++++ The data ++++

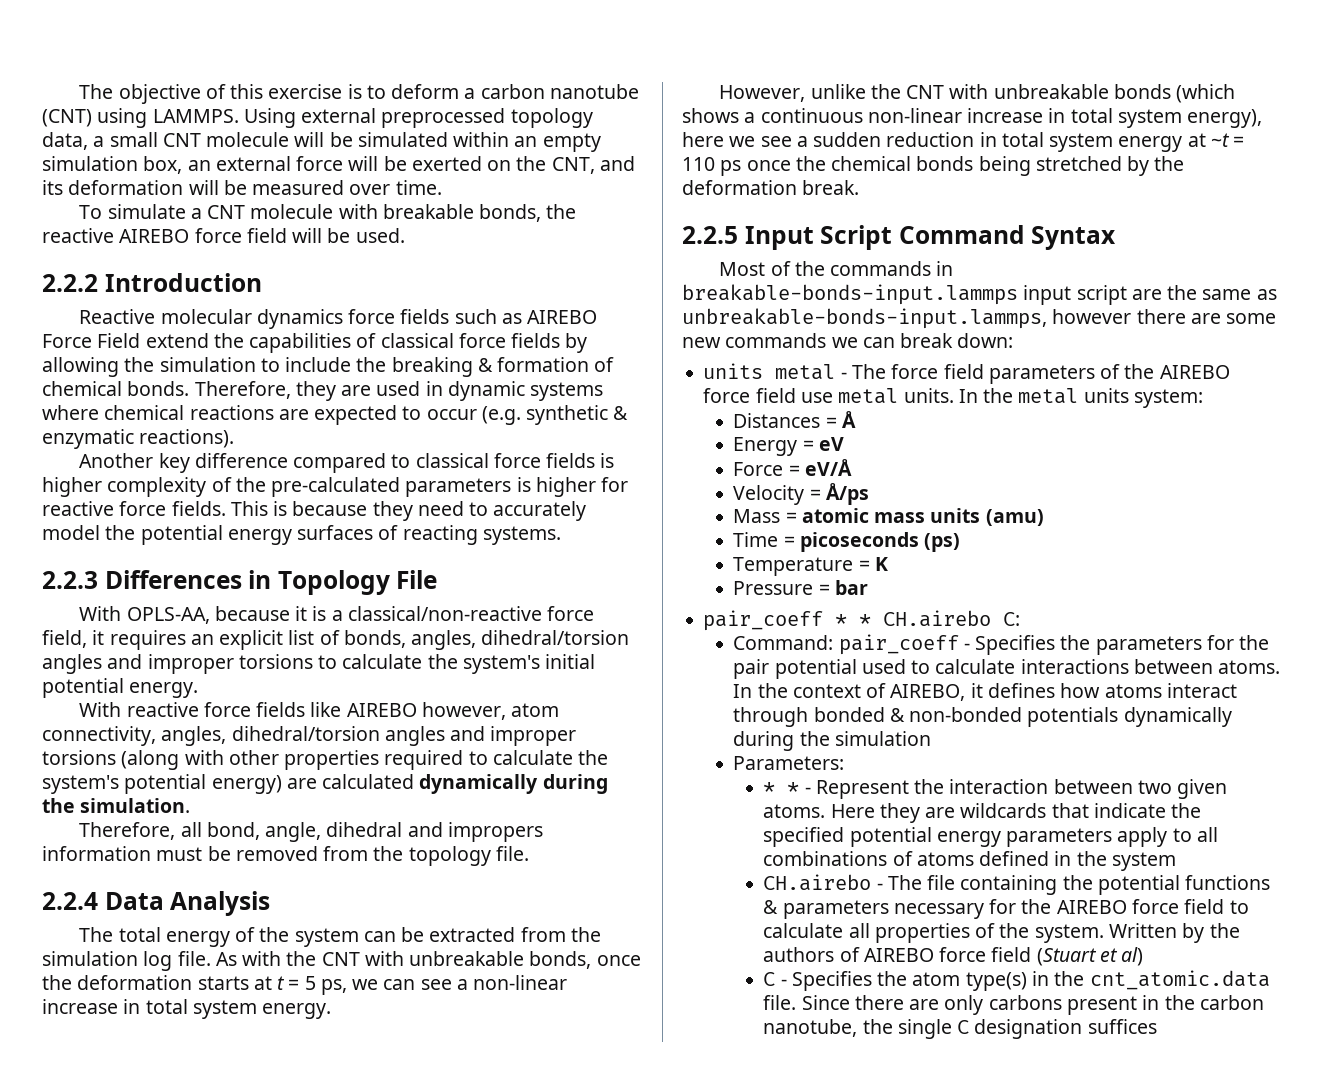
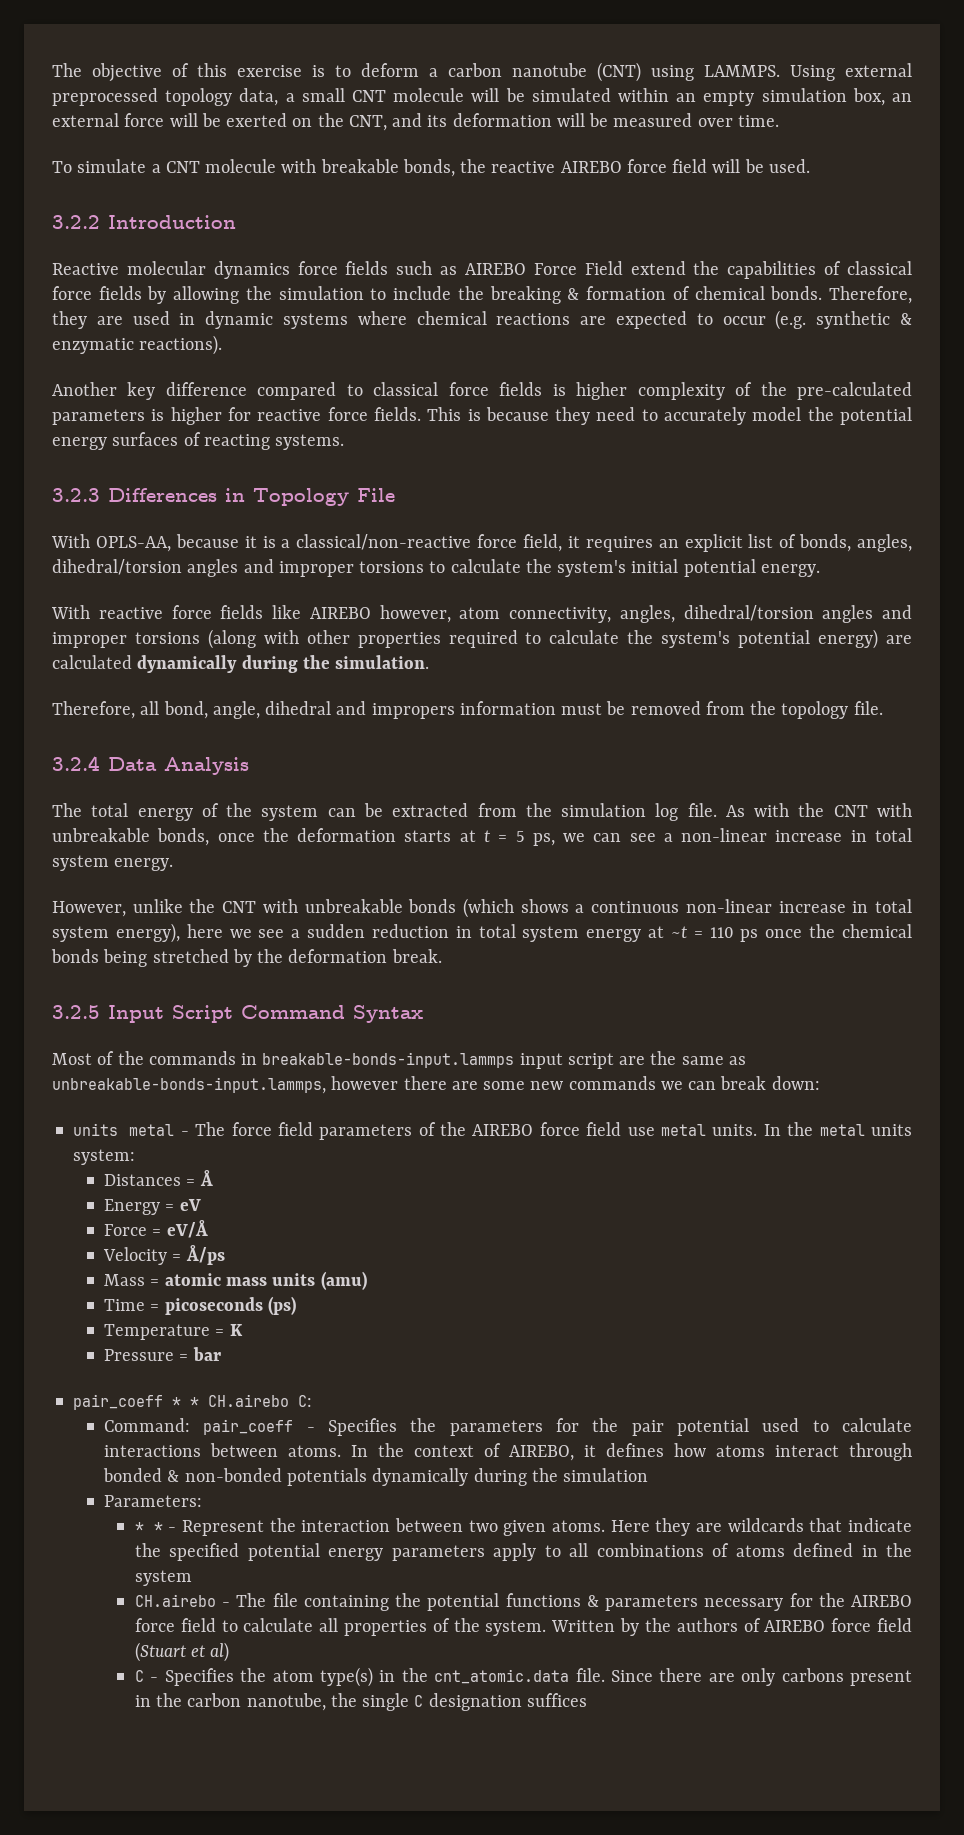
- 2.2.2 Introduction
+ 3.2.2 Introduction
- 2.2.3 Differences in Topology File
+ 3.2.3 Differences in Topology File
- 2.2.4 Data Analysis
+ 3.2.4 Data Analysis
- 2.2.5 Input Script Command Syntax
+ 3.2.5 Input Script Command Syntax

++++

Exercise details: In the listing above, find the line that contains "- 2.2.4 Data Analysis". Write it out exactly, along with each line after it up to and including the last.

Final answer:
- 2.2.4 Data Analysis
+ 3.2.4 Data Analysis
- 2.2.5 Input Script Command Syntax
+ 3.2.5 Input Script Command Syntax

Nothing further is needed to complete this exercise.